Churn Rate Calculator
Calculate customer churn rate and what that churn costs you in annual revenue. Most brands feel churn without measuring it. Until you price the leak, you will not fund the fix.
Every churned customer was an ad cost you already paid
You paid to acquire them once. Losing them means you have to pay again for the same revenue. MagicFit helps you stay top of mind with fresh winback creative that keeps lapsing customers from leaving in the first place.
How to use this Churn Rate Calculator
Churn rate is the share of customers you lose in a period. For subscription brands it is the cancellation rate. For traditional ecom it is the share of past customers who go inactive (no purchase inside the expected replenishment window). Both versions matter because both versions map directly to how much of next quarter's revenue you have to replace through paid acquisition.

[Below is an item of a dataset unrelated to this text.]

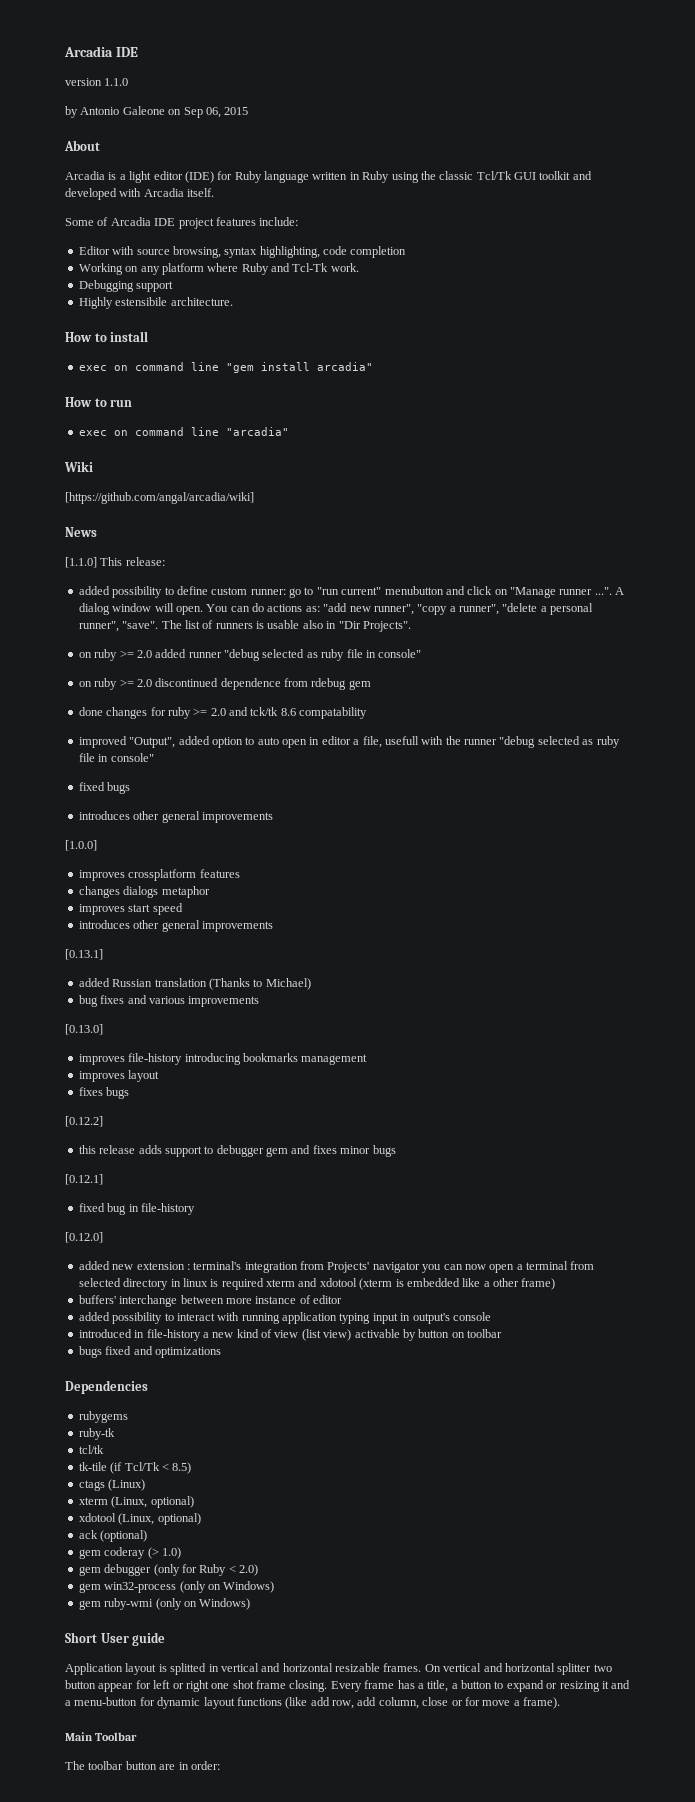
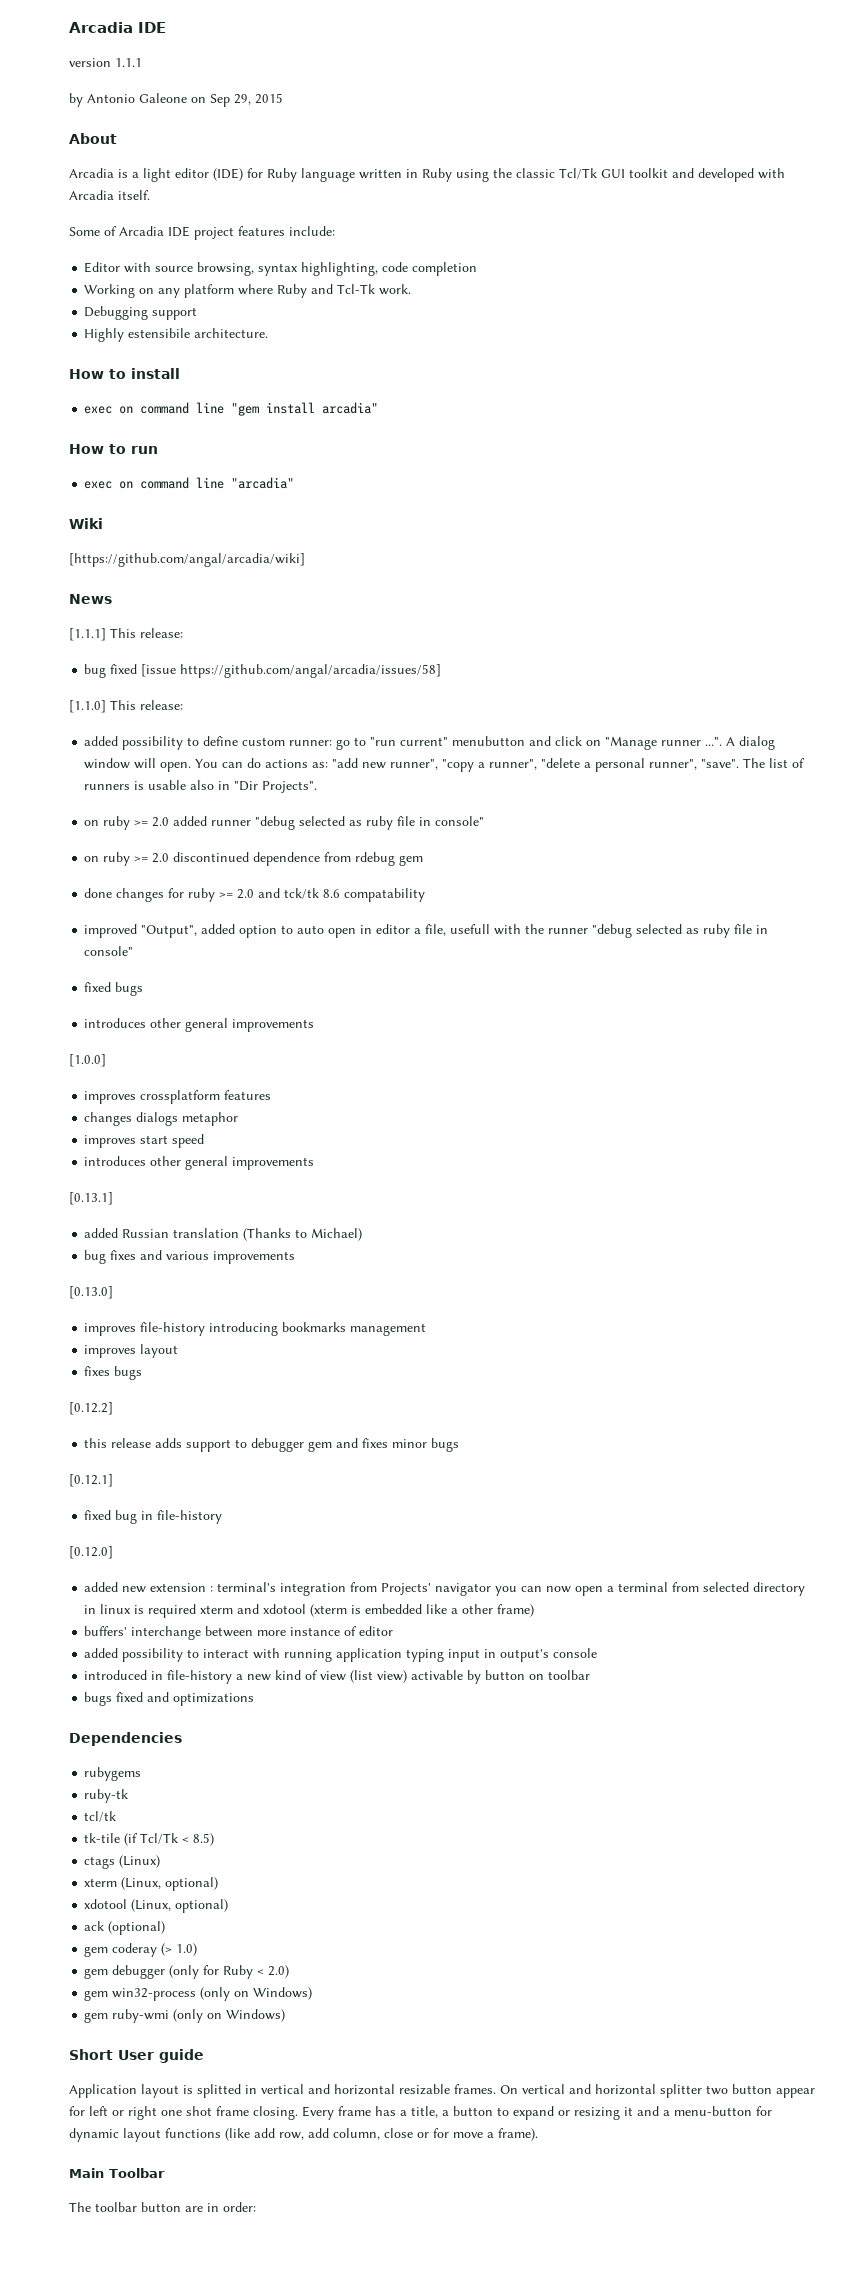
[104,78,129,86] 1.1.0 -> [115,58,142,67] 1.1.1
[205,107,221,118] 06, -> [234,94,251,105] 29,
(97, 532) none -> [69,628,183,641] [84,664,442,678] // [1.1.1] This release: // bug fixed [issue https://github.com/angal/arcadia/issues/58]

The expensive mistake is thinking about churn only in percentage terms. Multiply by your average revenue per customer and you get the real cost. A 10 percent annual churn on 5,000 customers at $180 ARPU is $90,000 of revenue gone that you have to replace through ads, probably at a 3x CAC multiplier. That is a $270,000 ad budget just to stand still.
Most churn happens in the first 90 days after purchase. If you fix the first 30-day experience (better unboxing, one genuinely useful educational email, a reorder reminder before they forget you), you can cut churn by 20 to 40 percent in a single quarter without changing the product.